Would you please transcribe the records below exactly, leaving out the pictures?

(Front-end code edit data)
----------
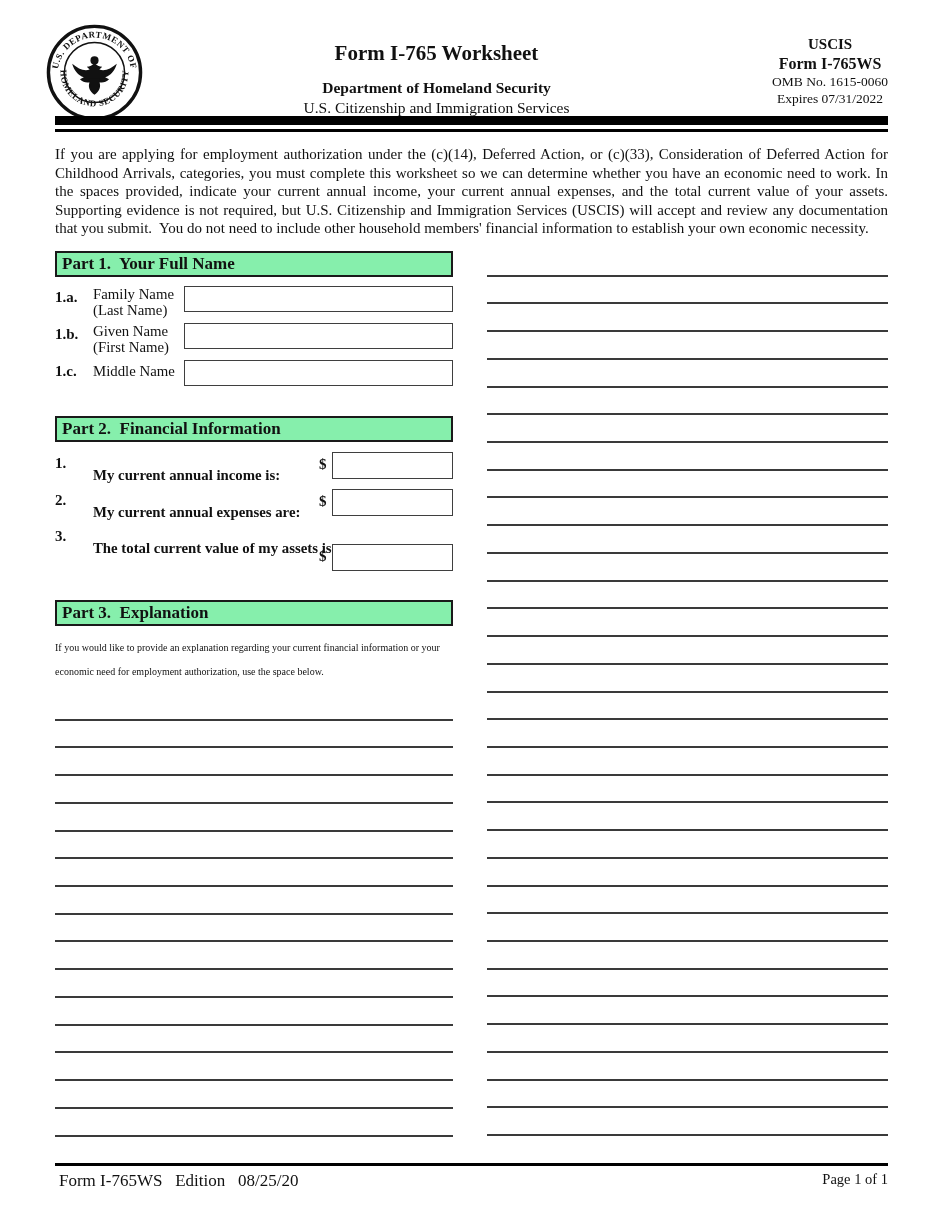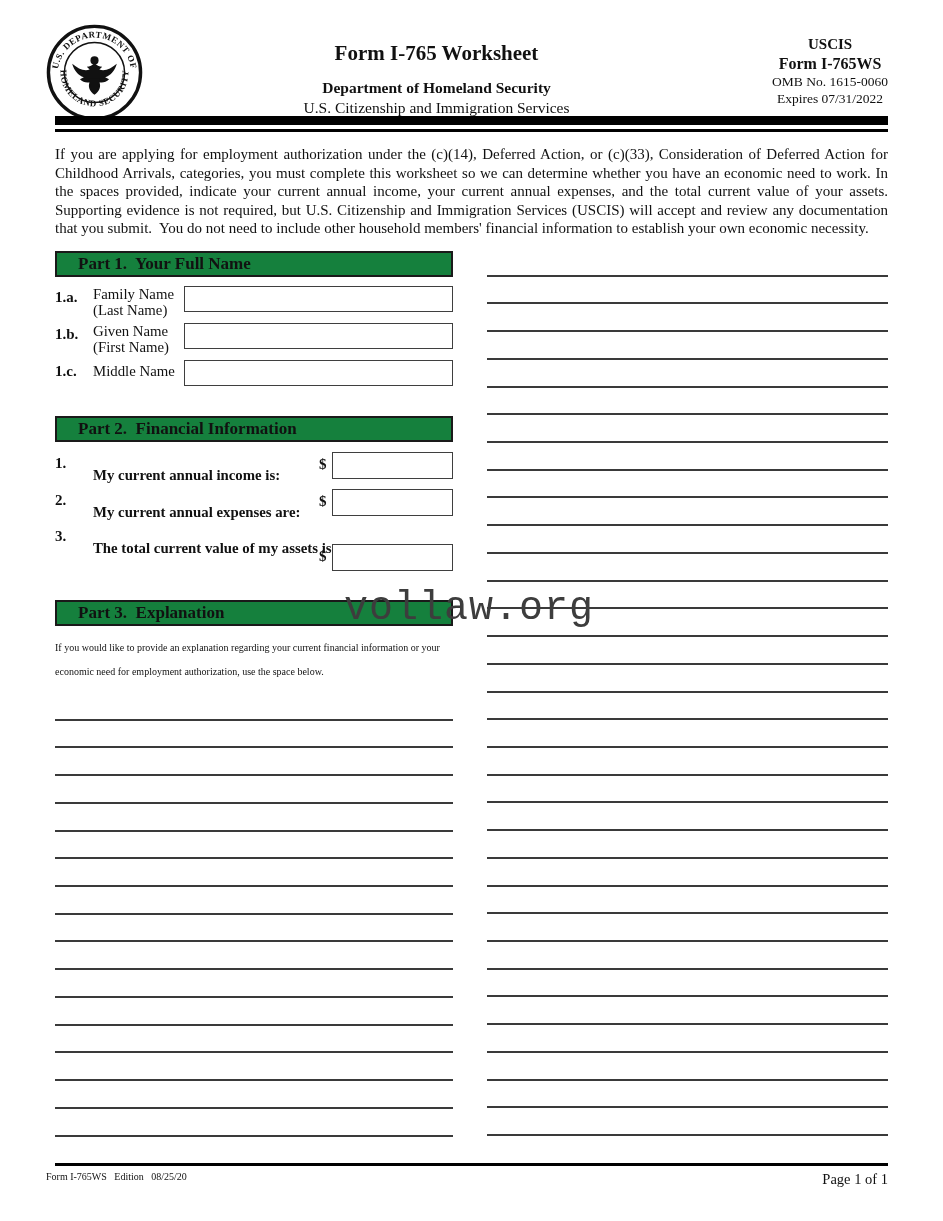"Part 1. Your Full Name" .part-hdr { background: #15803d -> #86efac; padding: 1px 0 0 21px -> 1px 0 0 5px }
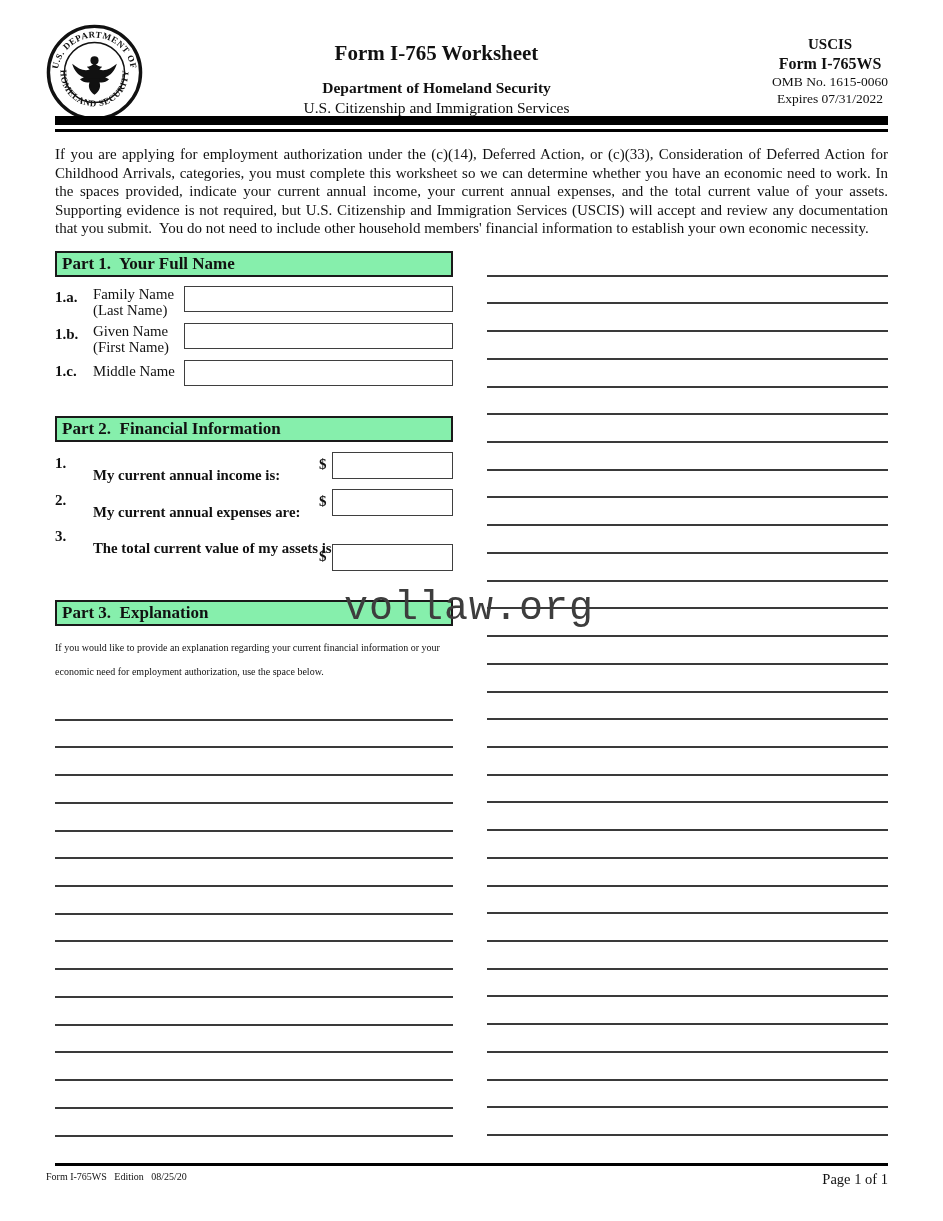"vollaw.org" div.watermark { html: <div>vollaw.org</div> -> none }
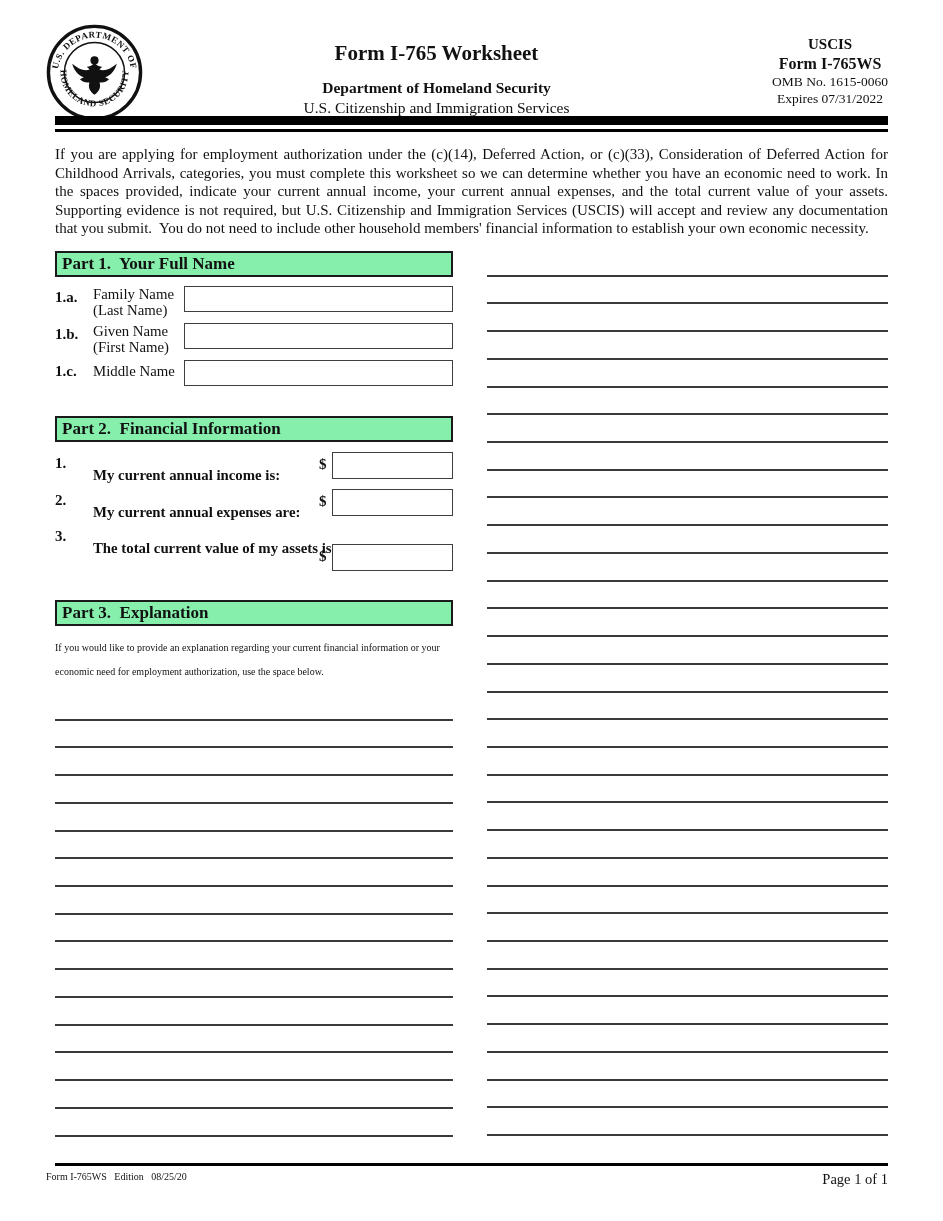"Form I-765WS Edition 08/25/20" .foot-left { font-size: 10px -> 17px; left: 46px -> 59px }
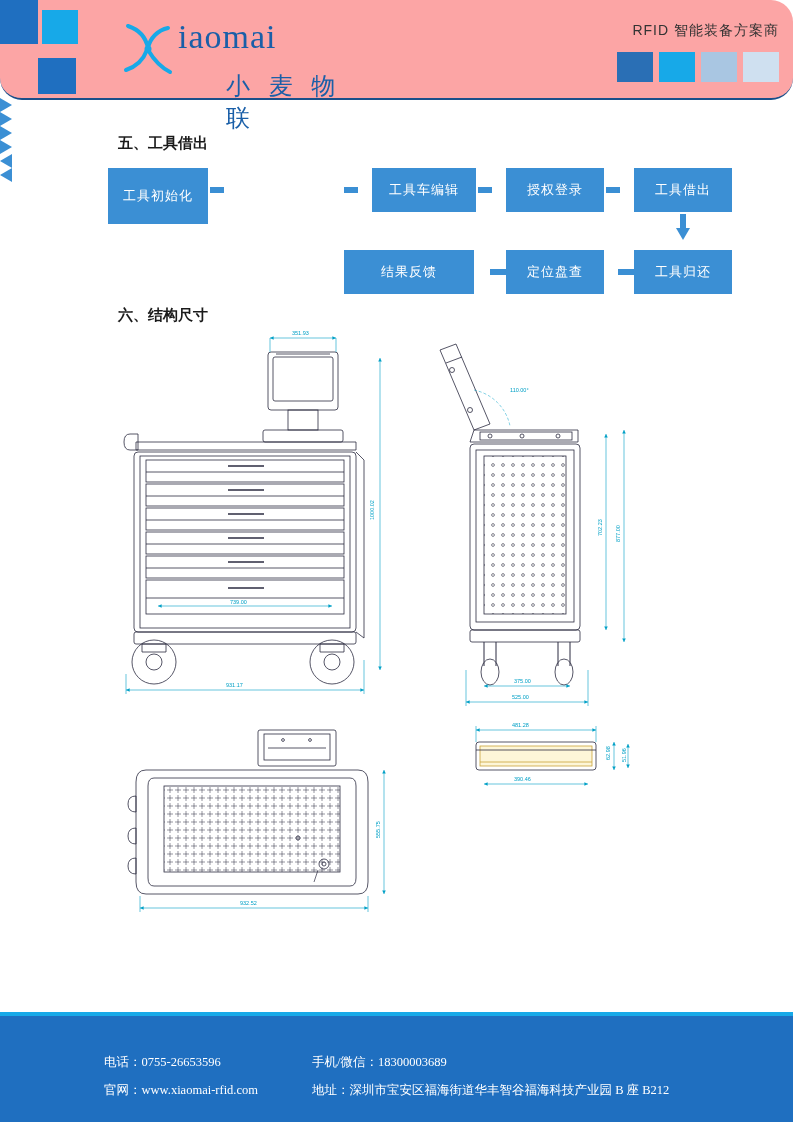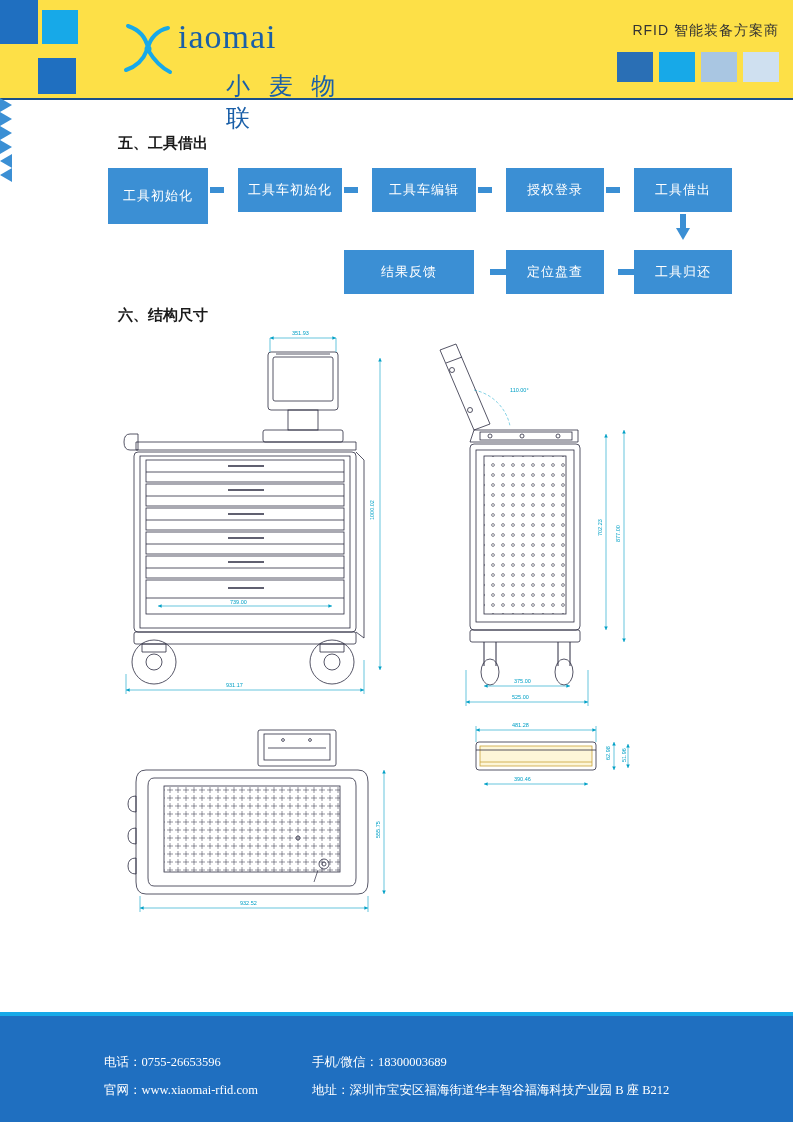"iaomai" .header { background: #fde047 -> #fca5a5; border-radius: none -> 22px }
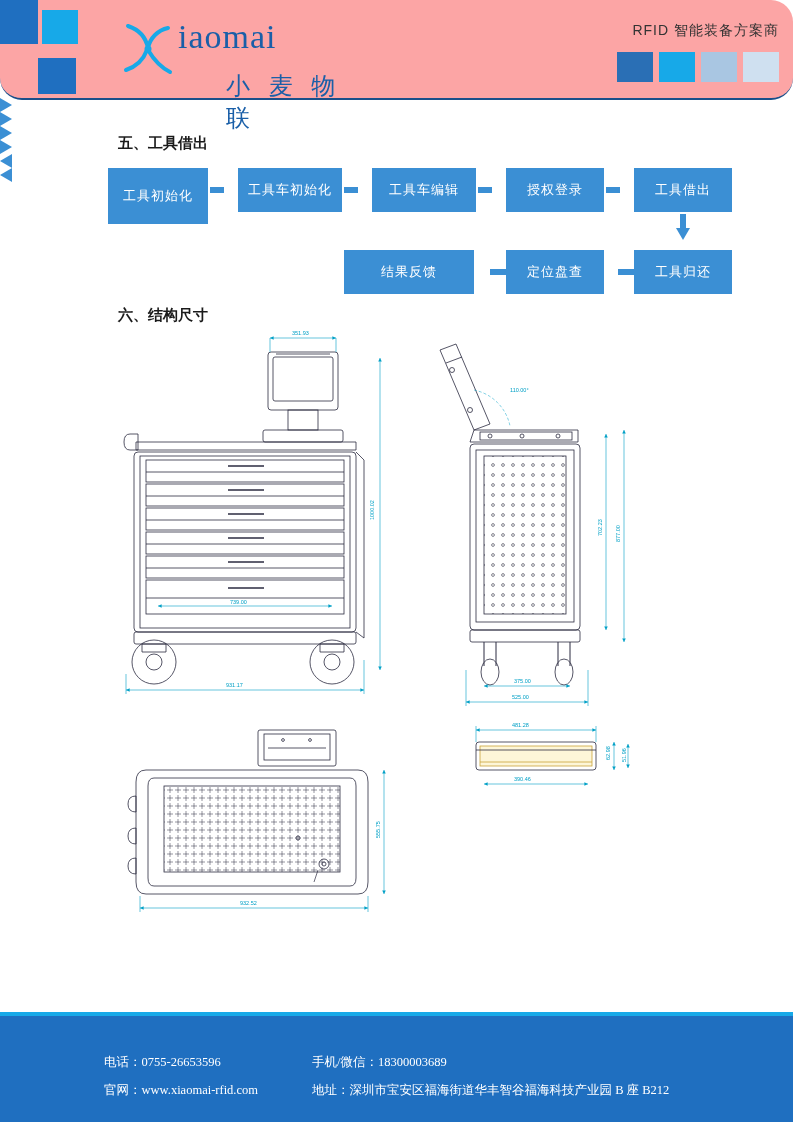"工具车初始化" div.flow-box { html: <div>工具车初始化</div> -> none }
----------
=== EXERCISE OUTPUT ===
"Part 1. Your Full Name" .part-hdr { background: #15803d -> #86efac; padding: 1px 0 0 21px -> 1px 0 0 5px }
"vollaw.org" div.watermark { html: <div>vollaw.org</div> -> none }
"Form I-765WS Edition 08/25/20" .foot-left { font-size: 10px -> 17px; left: 46px -> 59px }
"iaomai" .header { background: #fde047 -> #fca5a5; border-radius: none -> 22px }
"工具车初始化" div.flow-box { html: <div>工具车初始化</div> -> none }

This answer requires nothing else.